(Screenshot and code edit data)
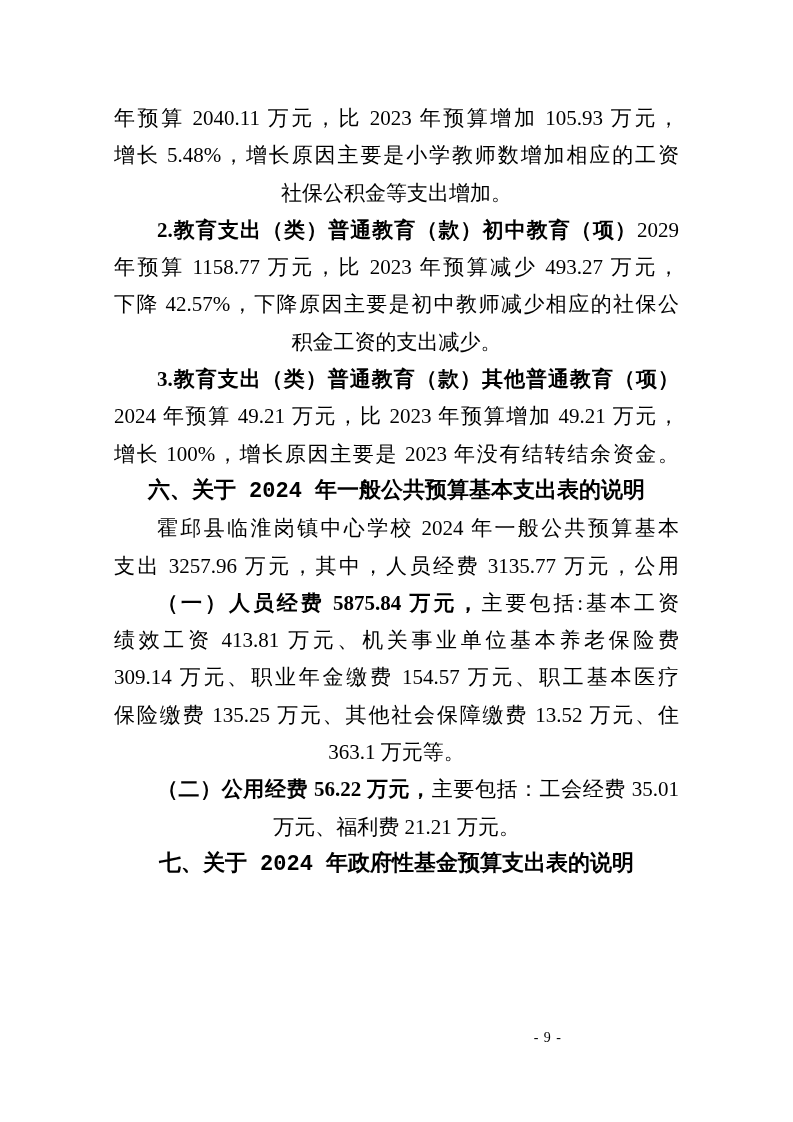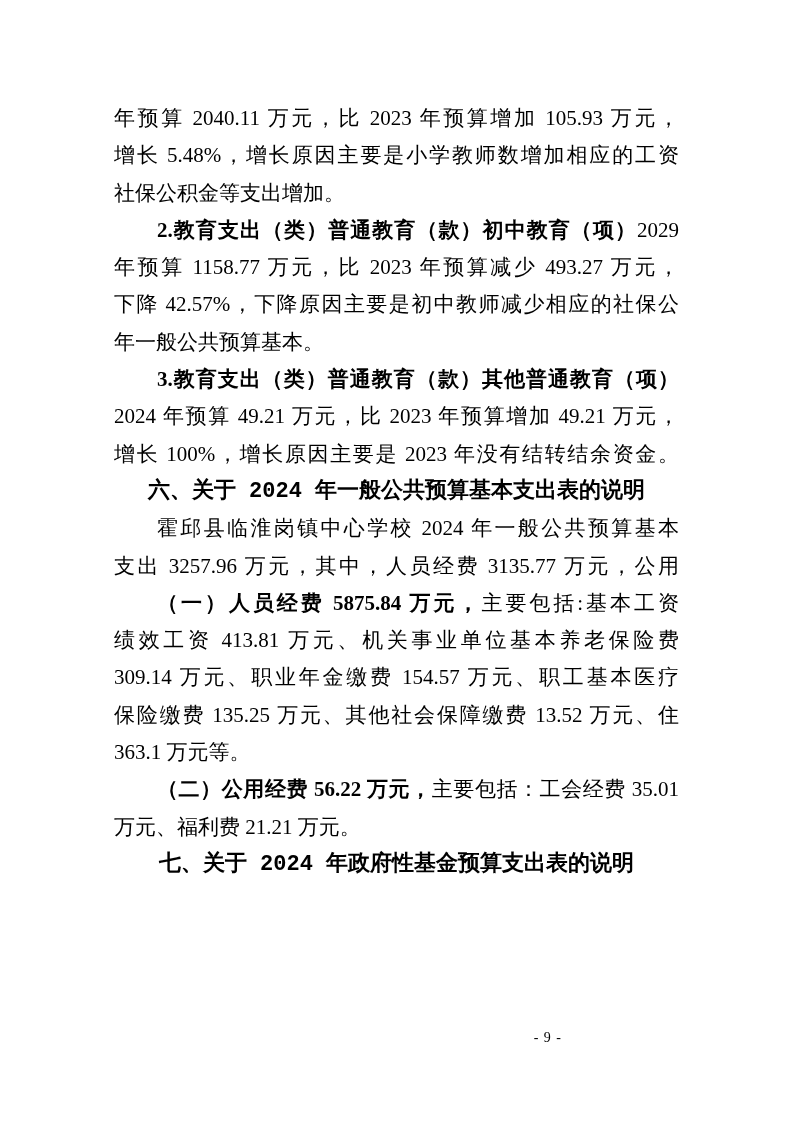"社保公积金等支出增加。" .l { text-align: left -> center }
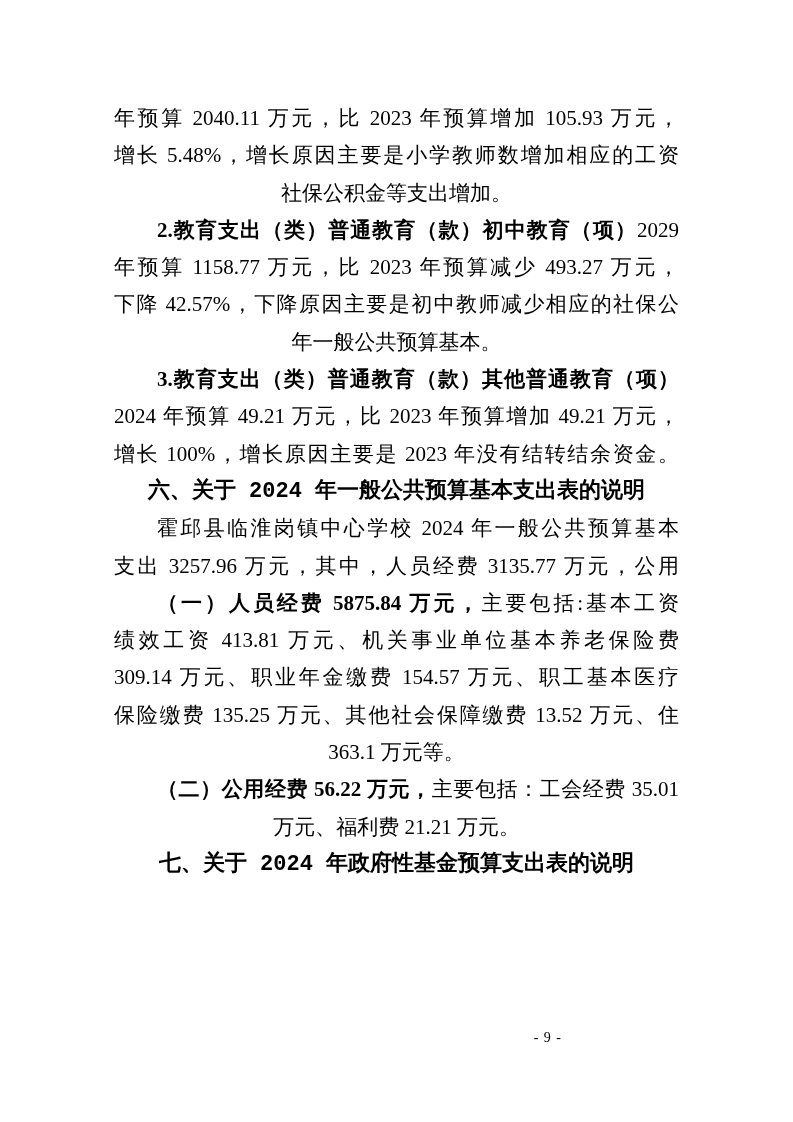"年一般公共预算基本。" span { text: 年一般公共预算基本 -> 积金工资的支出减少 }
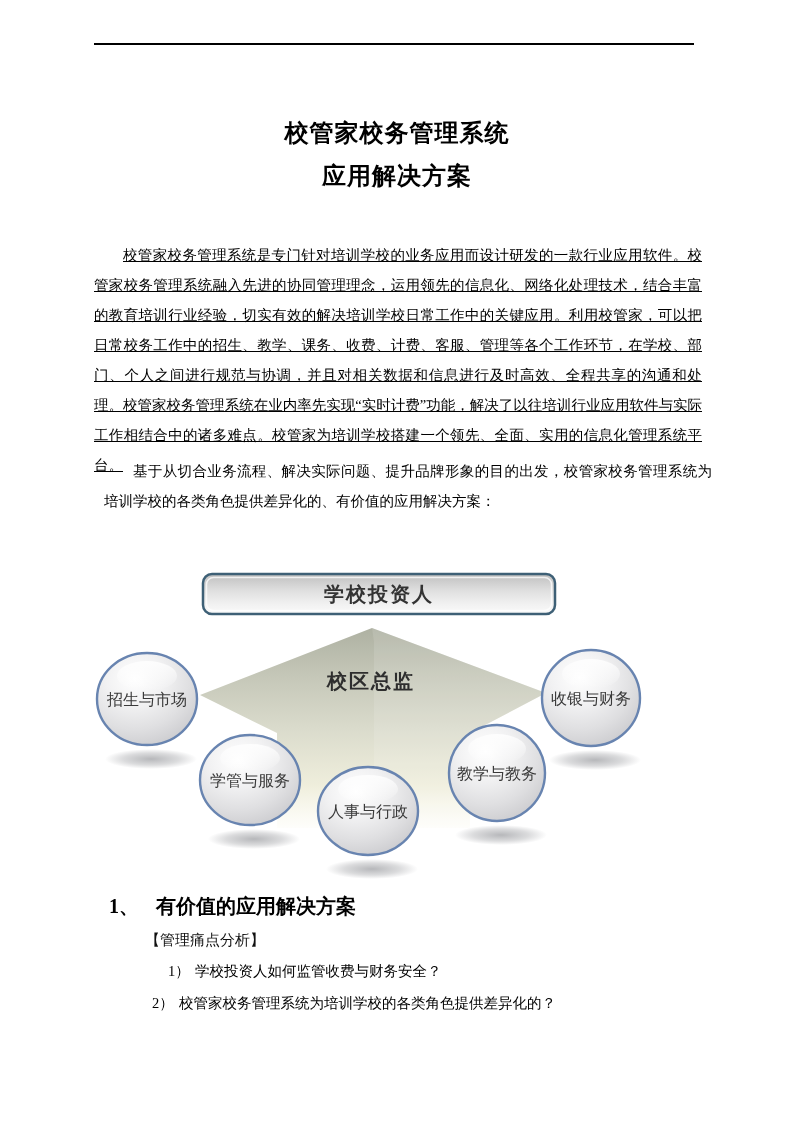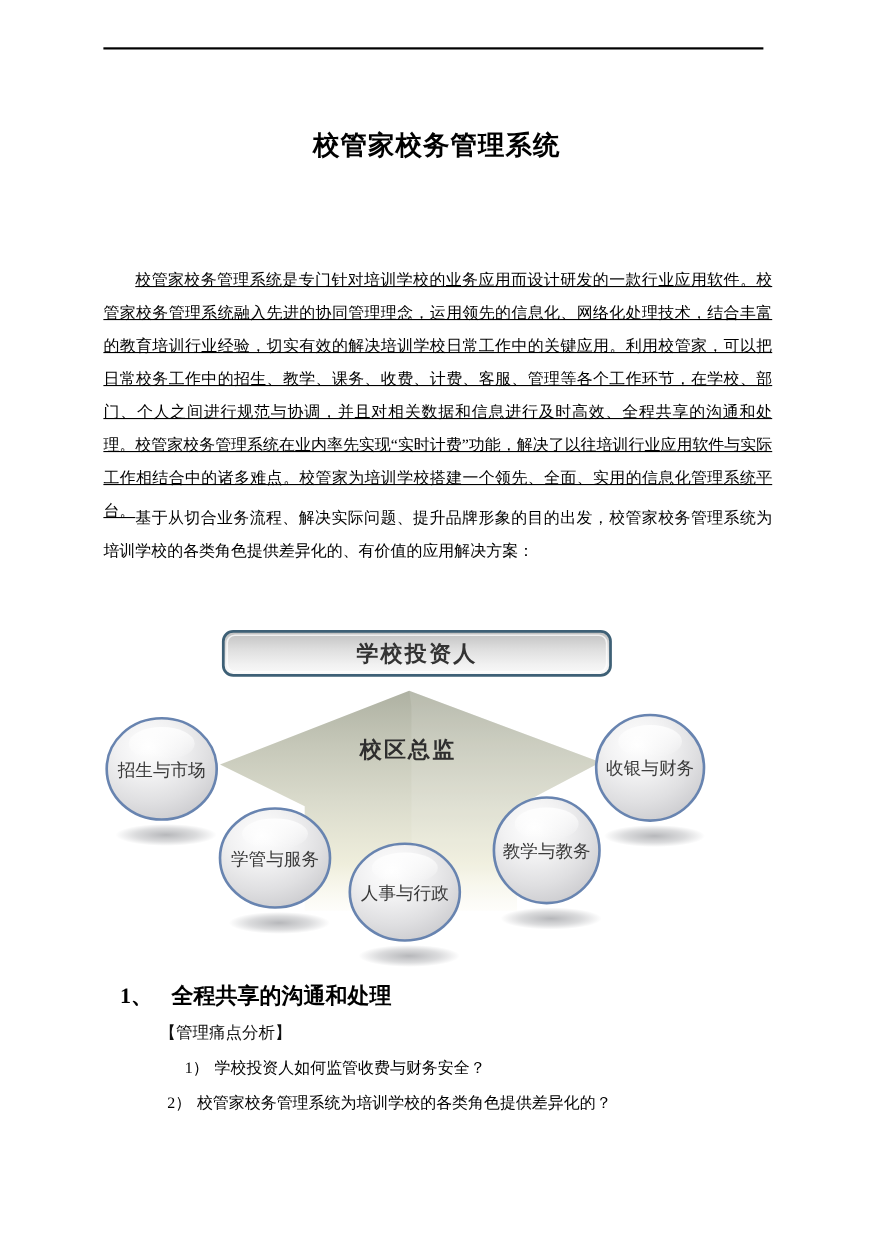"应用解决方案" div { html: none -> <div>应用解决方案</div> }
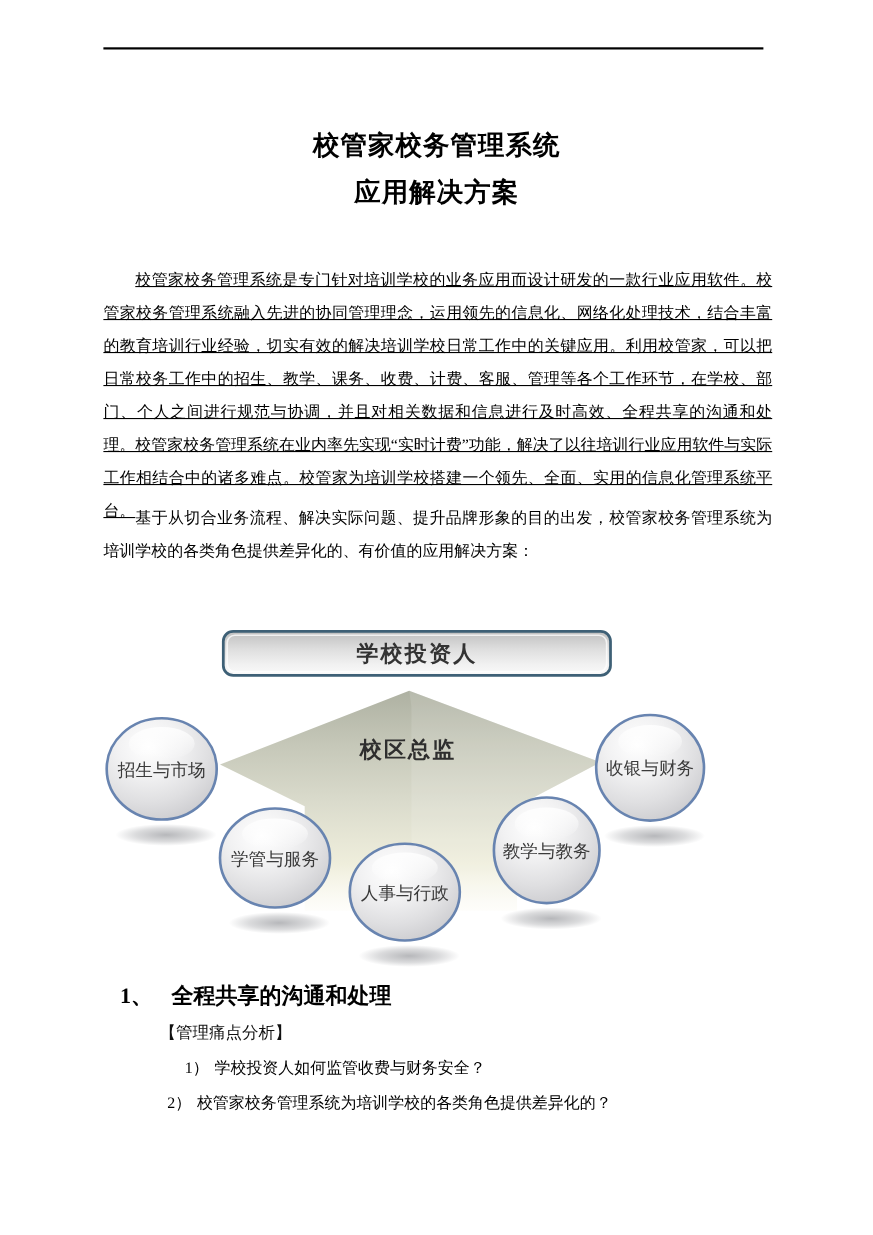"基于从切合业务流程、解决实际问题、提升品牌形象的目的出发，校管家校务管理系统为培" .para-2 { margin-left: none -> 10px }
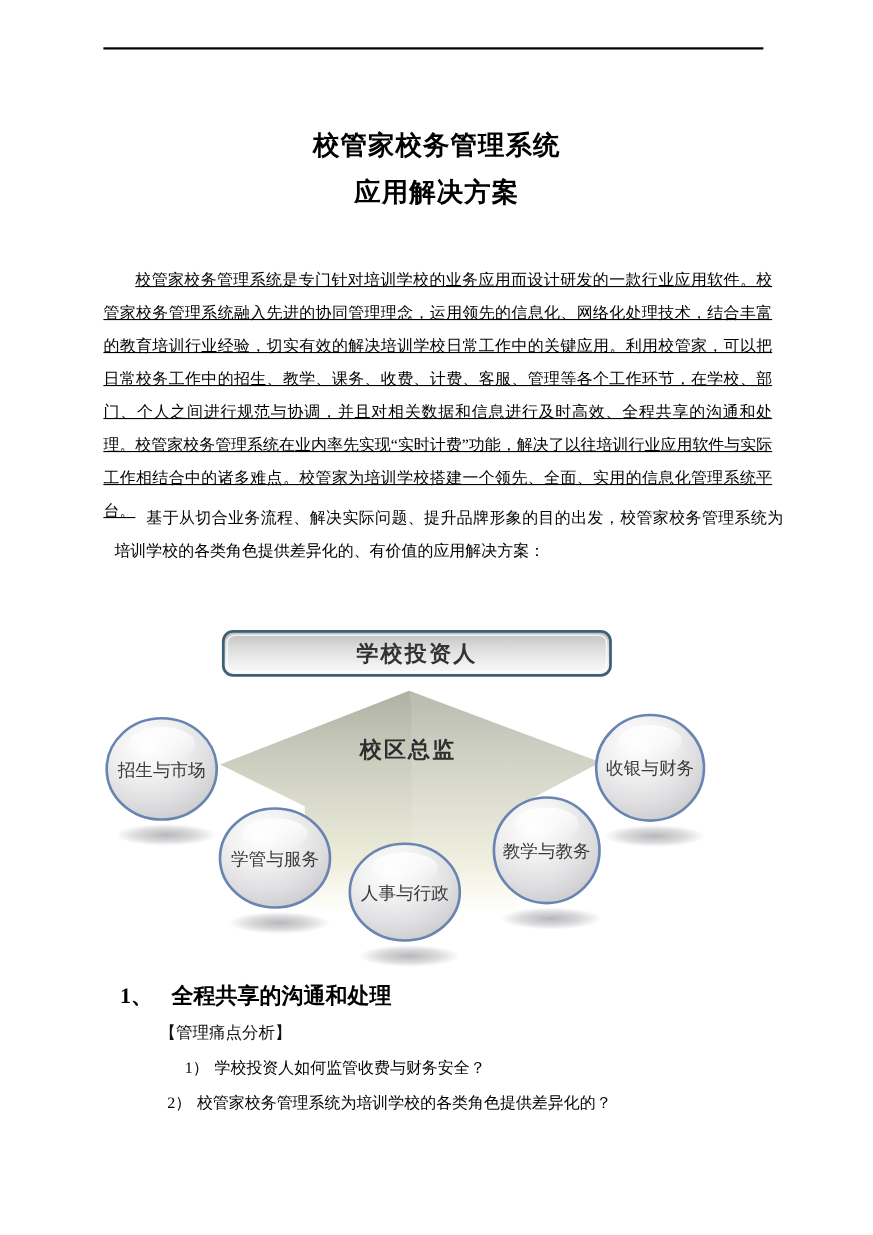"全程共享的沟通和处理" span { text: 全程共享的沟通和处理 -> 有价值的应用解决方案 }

§ **WHAT IS NEEDED**
Retype the records above exactly, starting at the line that contains "text: 年一般公共预算基本 ->" and going through the last line, and leave out any pictures.

§ **EXERCISE RESPONSE**
"年一般公共预算基本。" span { text: 年一般公共预算基本 -> 积金工资的支出减少 }
"应用解决方案" div { html: none -> <div>应用解决方案</div> }
"基于从切合业务流程、解决实际问题、提升品牌形象的目的出发，校管家校务管理系统为培" .para-2 { margin-left: none -> 10px }
"全程共享的沟通和处理" span { text: 全程共享的沟通和处理 -> 有价值的应用解决方案 }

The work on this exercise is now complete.